> Your goal:
With all pictures omitted, return verbatim the lines from the beginning of the records below through the line containing "21px; align-items: flex-start;".

── Data to process

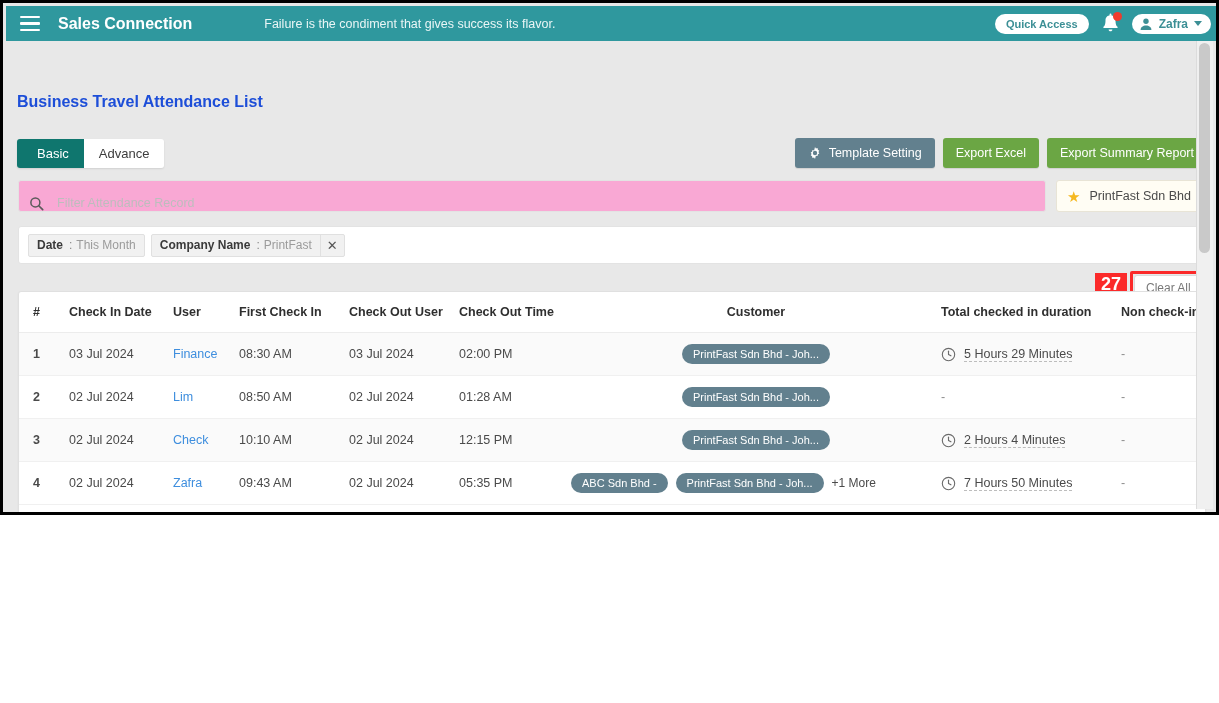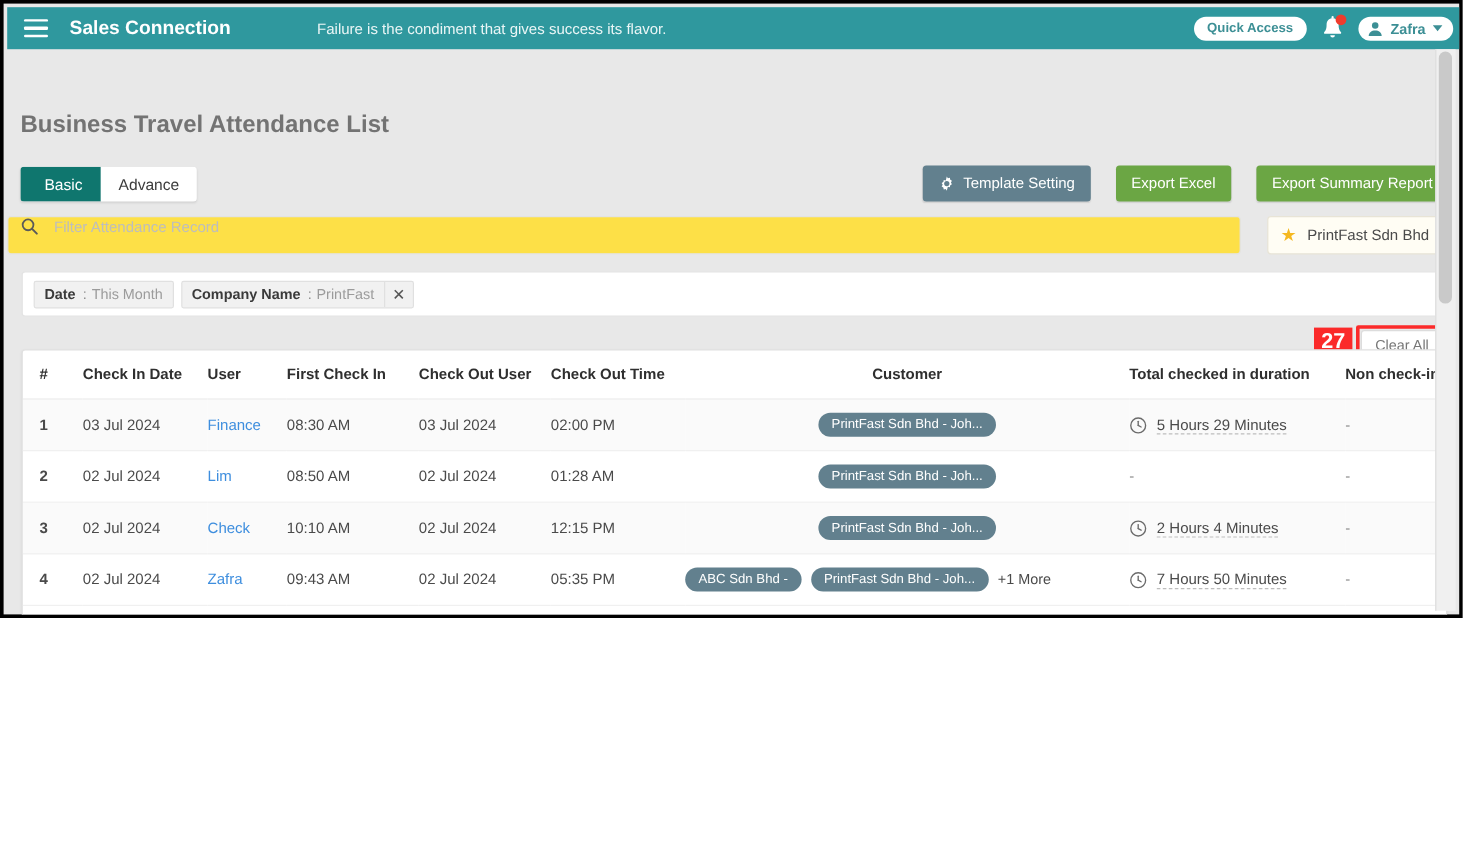--- a/index.html
+++ b/index.html
@@ -71,56 +71,56 @@
     border-left: 4.5px solid transparent;
     border-right: 4.5px solid transparent;
     border-top: 5.5px solid #3c8f95;
   }
 
   
   .content { position: absolute; left: 3px; top: 38px; width: 1213px; bottom: 3px; }
 
   .page-title {
     position: absolute; left: 11px; top: 52px;
-    font-size: 20px; font-weight: bold; color: #737373;
+    font-size: 16px; font-weight: bold; color: #1d4ed8;
   }
 
   
   .tabs {
     position: absolute; left: 11px; top: 98px;
     display: flex; border-radius: 3px; overflow: hidden;
     box-shadow: 0 1px 2px rgba(0,0,0,0.10);
   }
   .tab {
     font-size: 13px; padding: 7px 15px; cursor: pointer;
     background: #ffffff; color: #3c3c3c; white-space: nowrap;
   }
   .tab.active { background: #0f766e; color: #ffffff; padding-left: 20px; }
 
   
   .actions {
     position: absolute; right: 12px; top: 97px;
-    display: flex; gap: 21px; align-items: flex-start;
+    display: flex; gap: 8px; align-items: flex-start;
   }
   .btn {
     font-size: 12.5px; color: #ffffff; border-radius: 3px;
     padding: 8px 13px; cursor: pointer; white-space: nowrap;
     display: flex; align-items: center; gap: 7px;
     box-shadow: 0 1px 1px rgba(0,0,0,0.10);
   }
   .btn-slate { background: #607d8b; background: #62808e; }
   .btn-green { background: #6aa84f; background: #6ba644; }
   .gear { width: 14px; height: 14px; display:block; }
 
   
   .search-bar {
-    position: absolute; left: 0; top: 139px;
+    position: absolute; left: 12px; top: 139px;
     width: 1028px; height: 32px;
-    background: #fde047; border: 1px solid #e3e3e3; border-radius: 3px;
-    display: flex; align-items: flex-start; padding: 0 10px;
+    background: #f9a8d4; border: 1px solid #e3e3e3; border-radius: 3px;
+    display: flex; align-items: flex-end; padding: 0 10px;
     box-sizing: border-box;
   }
   .search-input {
     border: none; outline: none; flex: 1;
     font-size: 12.5px; font-family: inherit; color: #444;
     margin-left: 11px; background: transparent;
   }
   .search-input::placeholder { color: #bdbdbd; }
   .company-chip {
     position: absolute; left: 1050px; top: 139px;

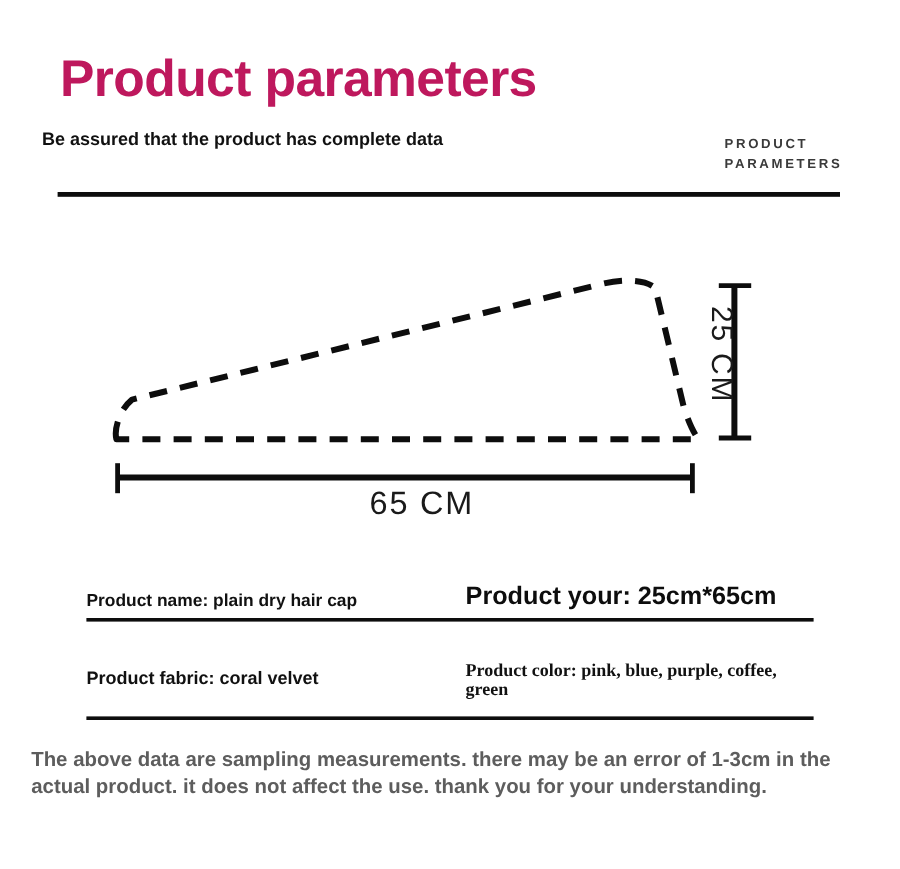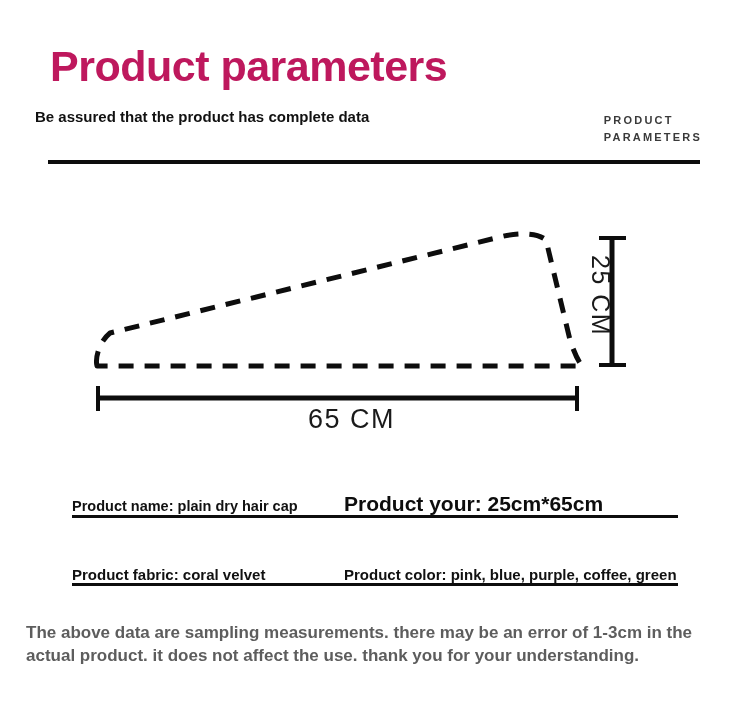--- a/index.html
+++ b/index.html
@@ -93,22 +93,23 @@
 
   
   #spec-table {
     position: absolute;
     left: 72px;
     top: 478px;
     width: 606px;
   }
   .spec-row {
     display: flex;
-    align-items: flex-end;
+    align-items: center;
     position: relative;
+    gap: 44px;
   }
   .spec-row .cell-left {
     width: 272px;
     flex: 0 0 272px;
     box-sizing: border-box;
   }
   .spec-row .cell-right {
     flex: 1 1 auto;
     box-sizing: border-box;
   }
@@ -132,23 +133,23 @@
   }
   .label-md {
     font-size: 15px;
     font-weight: bold;
     color: #111111;
     line-height: 1.05;
   }
 
   #row1 { height: 37px; }
   #row1 .cell-left { padding-top: 10px; }
-  #row2 { height: 65px; }
+  #row2 { height: 79px; }
   #row2 .cell-left { padding-top: 17px; }
-  #row2 .cell-right { padding-top: 20px; }
+  #row2 .cell-right { padding-top: 20px; font-family: Liberation Serif, serif; }
 
   
   #footer-note {
     position: absolute;
     left: 26px;
     top: 622px;
     width: 700px;
     font-size: 17px;
     font-weight: bold;
     color: #5d5d5d;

────

> Task solution:
--- a/index.html
+++ b/index.html
@@ -71,56 +71,56 @@
     border-left: 4.5px solid transparent;
     border-right: 4.5px solid transparent;
     border-top: 5.5px solid #3c8f95;
   }
 
   
   .content { position: absolute; left: 3px; top: 38px; width: 1213px; bottom: 3px; }
 
   .page-title {
     position: absolute; left: 11px; top: 52px;
-    font-size: 20px; font-weight: bold; color: #737373;
+    font-size: 16px; font-weight: bold; color: #1d4ed8;
   }
 
   
   .tabs {
     position: absolute; left: 11px; top: 98px;
     display: flex; border-radius: 3px; overflow: hidden;
     box-shadow: 0 1px 2px rgba(0,0,0,0.10);
   }
   .tab {
     font-size: 13px; padding: 7px 15px; cursor: pointer;
     background: #ffffff; color: #3c3c3c; white-space: nowrap;
   }
   .tab.active { background: #0f766e; color: #ffffff; padding-left: 20px; }
 
   
   .actions {
     position: absolute; right: 12px; top: 97px;
-    display: flex; gap: 21px; align-items: flex-start;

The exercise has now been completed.